Leyla Güven: Ceberut devlet bedel istiyorsa bu bedeli seve seve vermeye hazırım
Açlık grevini 81 gündür sürdüren HDP Hakkari Milletvekili Leyla Güven mesaj yayınladı. 14 Temmuz 1982'de Diyarbakır Cezaevi'ndeki ölüm orucuna atıfta bulunan Güven, açlık grevinden vazgeçmeyeceğini belirtti.
ANKARA - Tutuklu bulunduğu Diyarbakır E Tipi Cezaevi'nde başlattığı açlık grevini tahliye edilmesinin ardından da sürdüren HDP Hakkari Milletvekili Leyla Güven yazılı açıklama yaptı.
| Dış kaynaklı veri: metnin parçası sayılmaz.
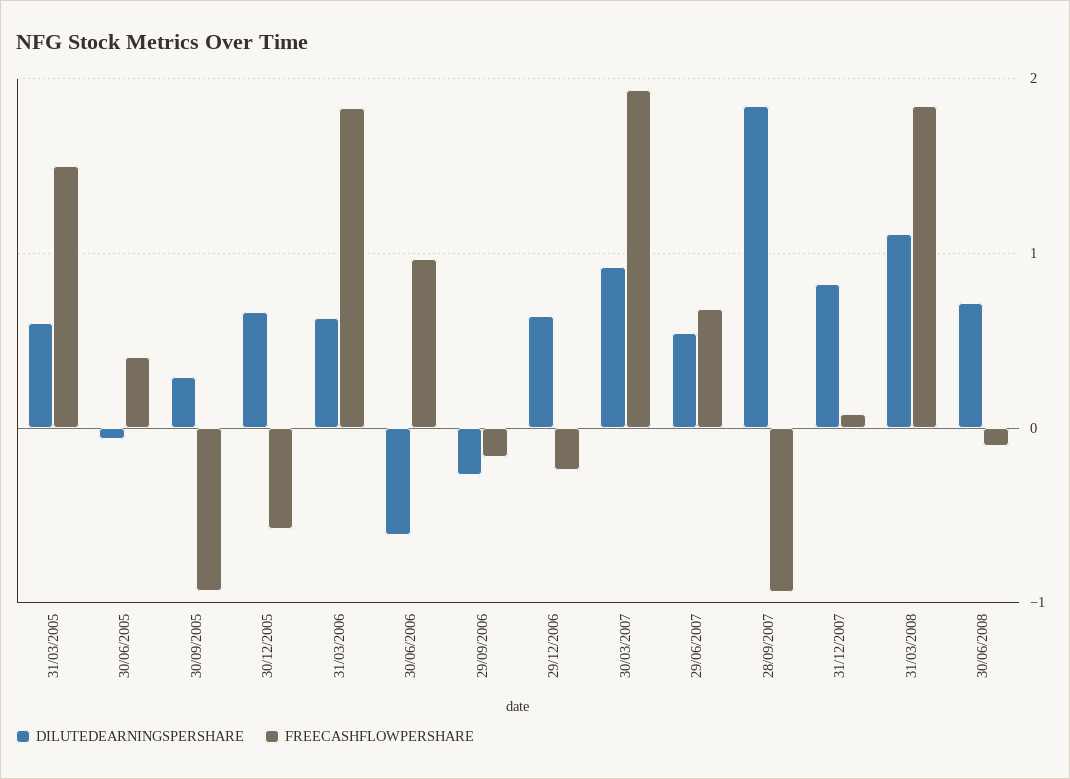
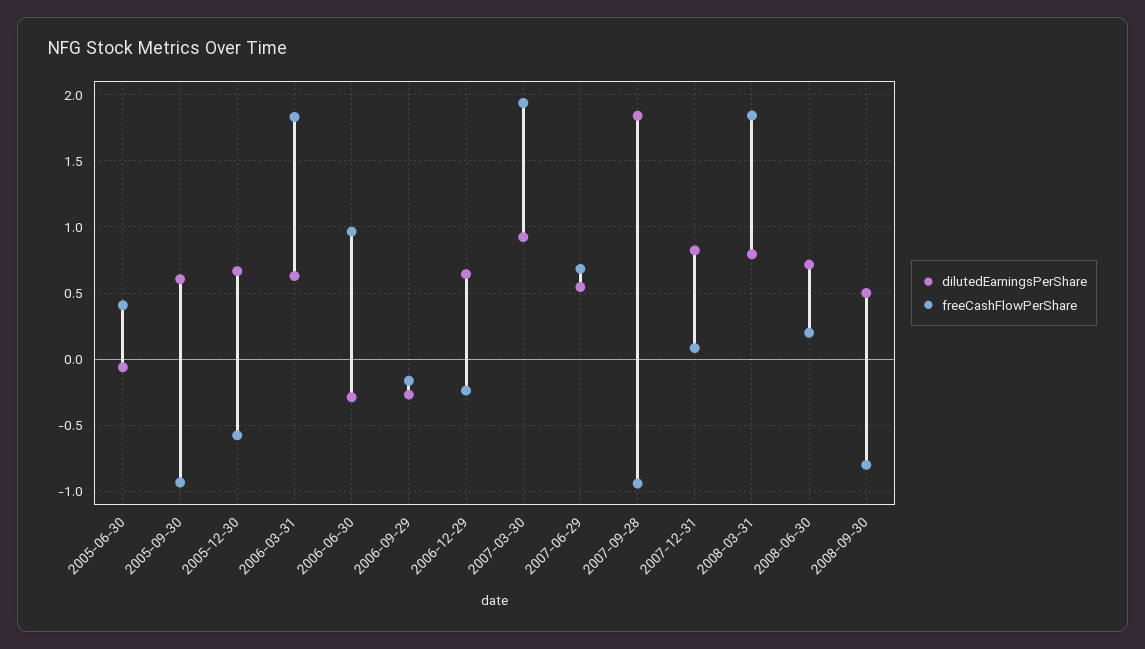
DILUTEDEARNINGSPERSHARE, 31/03/2005: 0.6 -> none
FREECASHFLOWPERSHARE, 31/03/2005: 1.5 -> none
DILUTEDEARNINGSPERSHARE, 30/09/2005: 0.3 -> 0.6
DILUTEDEARNINGSPERSHARE, 30/06/2006: -0.6 -> -0.3
DILUTEDEARNINGSPERSHARE, 31/03/2008: 1.1 -> 0.8
FREECASHFLOWPERSHARE, 30/06/2008: -0.1 -> 0.2
DILUTEDEARNINGSPERSHARE, 2008-09-30: none -> 0.5
FREECASHFLOWPERSHARE, 2008-09-30: none -> -0.8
PKK lideri Abdullah Öcalan'a uygulanan tecridin sona erdirilmesi talebiyle tutuklu bulunduğu cezaevinde başlattığı açlık grevinde 81 günü geride bırakan Güven, 2 gün önce (25 Ocak) tahliye edilmiş, talebi gerçekleşene kadar eylemine devam edeceğini belirtmişti.
Leyla Güven yaptığı yazılı açıklamada, 12 Eylül askeri darbesi döneminde Diyarbakır 5 No’lu Cezaevi yönetiminin mahkumlara uyguladığı işkencelere karşı 14 Temmuz 1982'de başlatılan ölüm orucunu hatırlattı ve “14 Temmuz ruhuyla direniyorum. Zindanlar bu moralle tecridi parçalayacak” dedi.
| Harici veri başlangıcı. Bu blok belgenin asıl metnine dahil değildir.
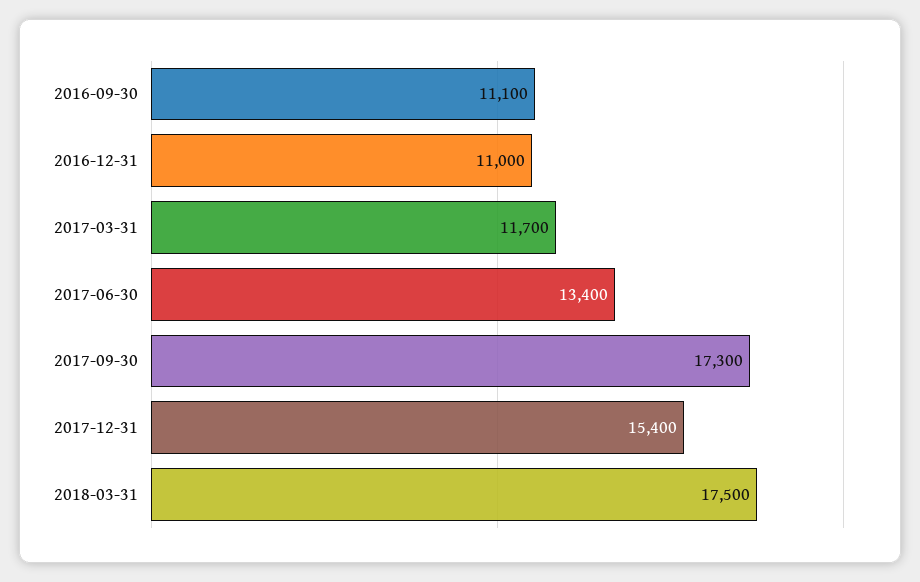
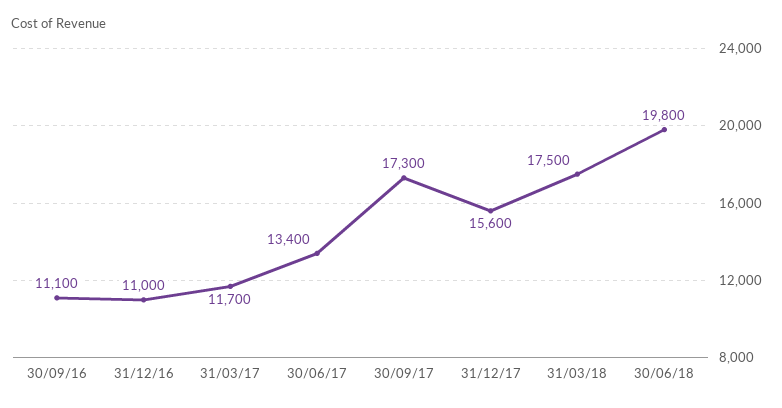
2017-12-31: 15400 -> 15600
30/06/18: none -> 19800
Leyla Güven’in açıklamasından öne çıkan başlıklar şöyle:
DIŞARININ HİÇBİR ŞEYİ BANA DOĞAL GELMİYOR: Amed zindanından çıkarken gerçekten çok zorlandım. Direnişi başlattığım yer. Bir de 14 Temmuz ruhu adeta o duvarlara işlemiş. Bu direnişi başlatırken hakikaten o maneviyatı çok hissettim. O dönem yaşayan arkadaşların, onların söylediği sözleri yeniden yeniden yaşadım. 81 gündür bu eylemi sürdürüyorum. Cezaevinde ben çok iyiydim ama dünden bu yana o maneviyattan kopmuş gibiyim. Bu duygudan kendimi kurtarmaya çalışıyorum. Dışarının havası, suyu, hiçbir şeyi bana doğal gelmiyor. Sanki içerisi daha doğalmış gibi, dediğim gibi bu çok ilginç bir psikoloji.
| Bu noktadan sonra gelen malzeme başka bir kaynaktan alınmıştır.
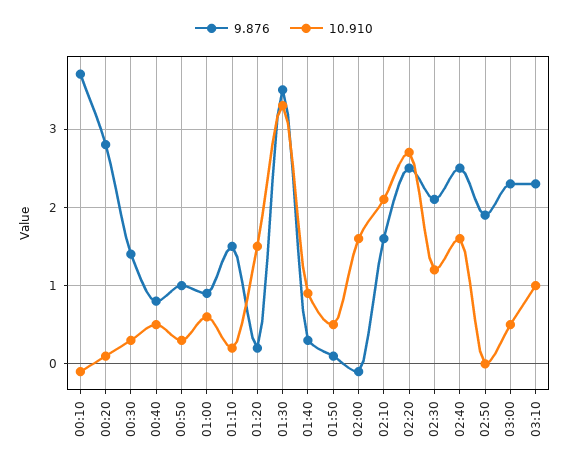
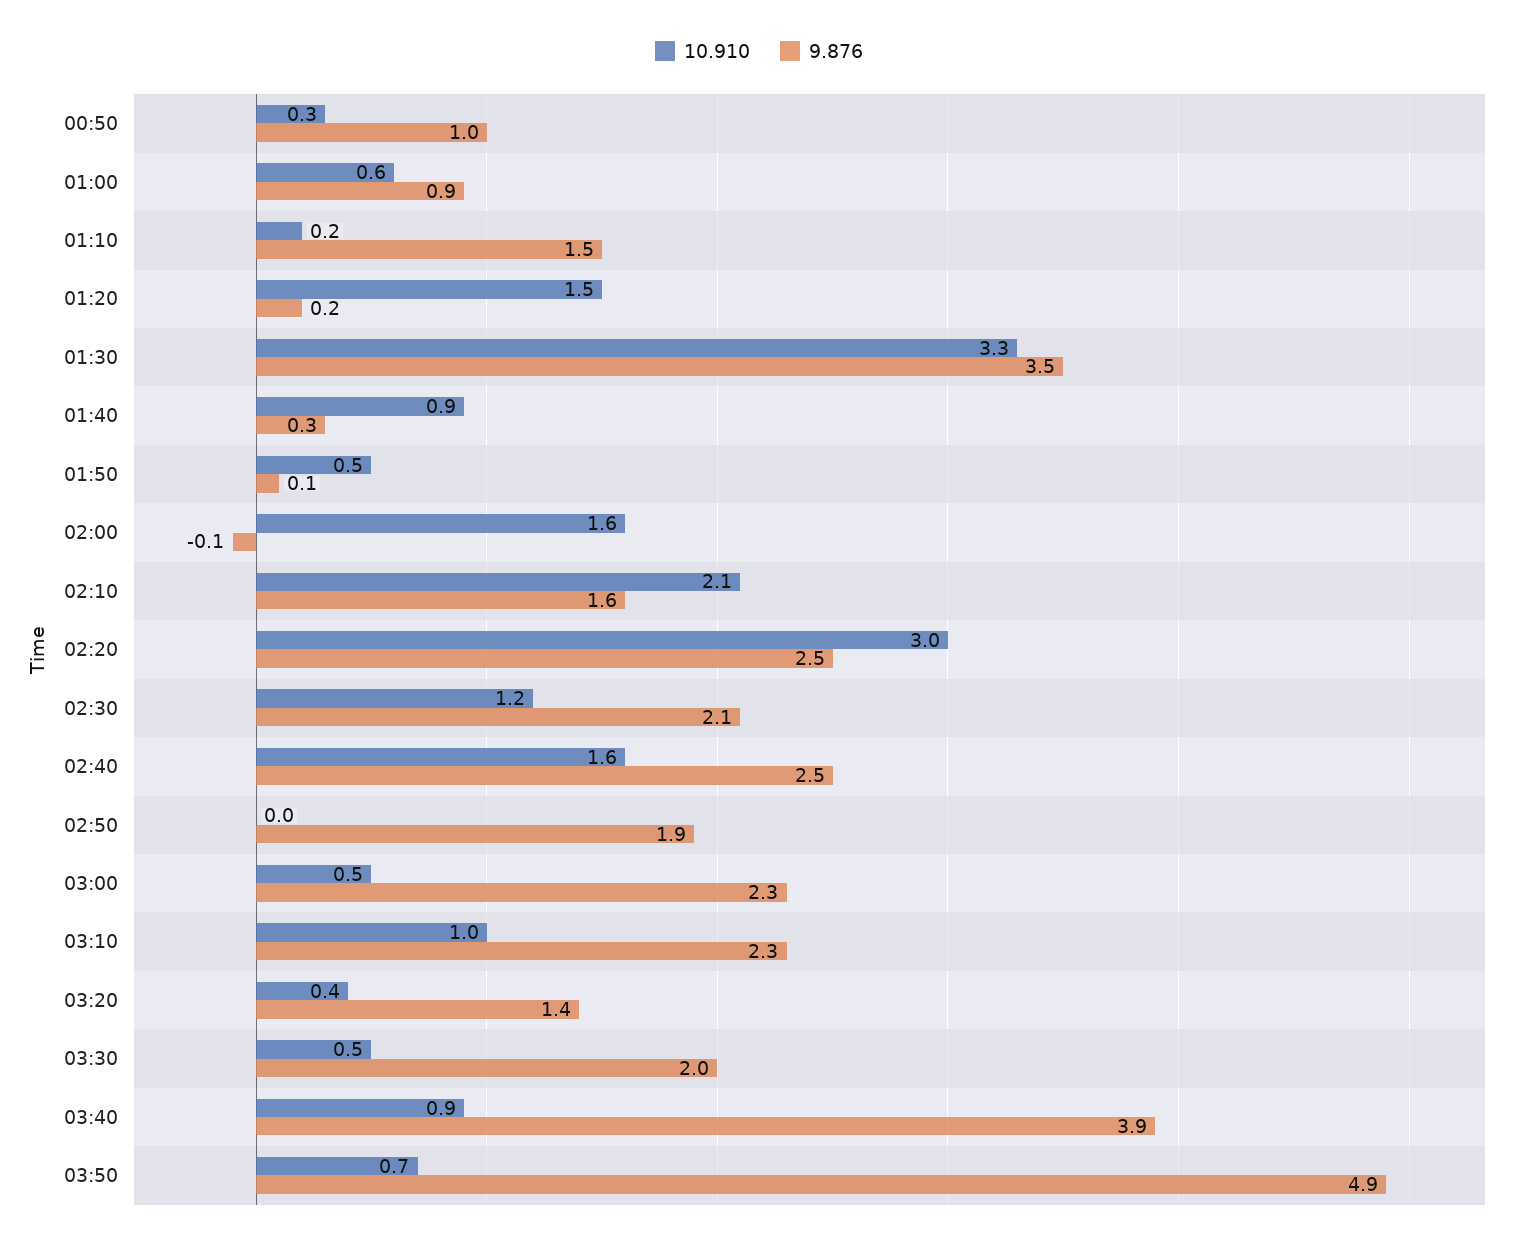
9.876, 00:10: 3.7 -> none
10.910, 00:10: -0.1 -> none
9.876, 00:20: 2.8 -> none
10.910, 00:20: 0.1 -> none
9.876, 00:30: 1.4 -> none
10.910, 00:30: 0.3 -> none
9.876, 00:40: 0.8 -> none
10.910, 00:40: 0.5 -> none
10.910, 02:20: 2.7 -> 3
10.910, 03:20: none -> 0.4
9.876, 03:20: none -> 1.4
10.910, 03:30: none -> 0.5
9.876, 03:30: none -> 2
10.910, 03:40: none -> 0.9
9.876, 03:40: none -> 3.9
10.910, 03:50: none -> 0.7
9.876, 03:50: none -> 4.9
BEDELİ SEVE SEVE VERMEYE HAZIRIM: Bu direnişin bir diğer ayağı da dışarıda yapılan çalışmaydı. Bu çalışmalar bizim moral kaynağımızdı. Siz dile getirdikçe, insanlar konuştukça, her yere yayıldıkça... Alman gazetesi birkaç gün önce bana röportaj için soru göndermişti, “Partiniz size yeterince sahip çıktı mı?” diye. Dedim ki “Partimin sayesinde sesim ta Almanya’ya, size kadar gelmiş”... Hepimizin çabasına ve emeğine sağlık. Bu hepimizin yürütmesi gereken bir mücadeledir. Tecrit bir insanlık suçudur. Biz de çeşitli vesilelerle bunu kaldırmaya, kırmaya çalıştık ama olmadı. Bu ceberut, faşist devlet bizden bedel istiyorsa bir Kürt kadını olarak bu bedeli seve seve vermeye hazırım. Bunun için ilk adımı ben attım ama şimdi zindanlar dolup taşıyor. Zindanlardaki morali, motivasyonu, coşkuyu bir görseniz, o coşku ile zindanlar bu tecridi parçalayacak. Bundan hiç kimsenin şüphesi olmasın. (DUVAR)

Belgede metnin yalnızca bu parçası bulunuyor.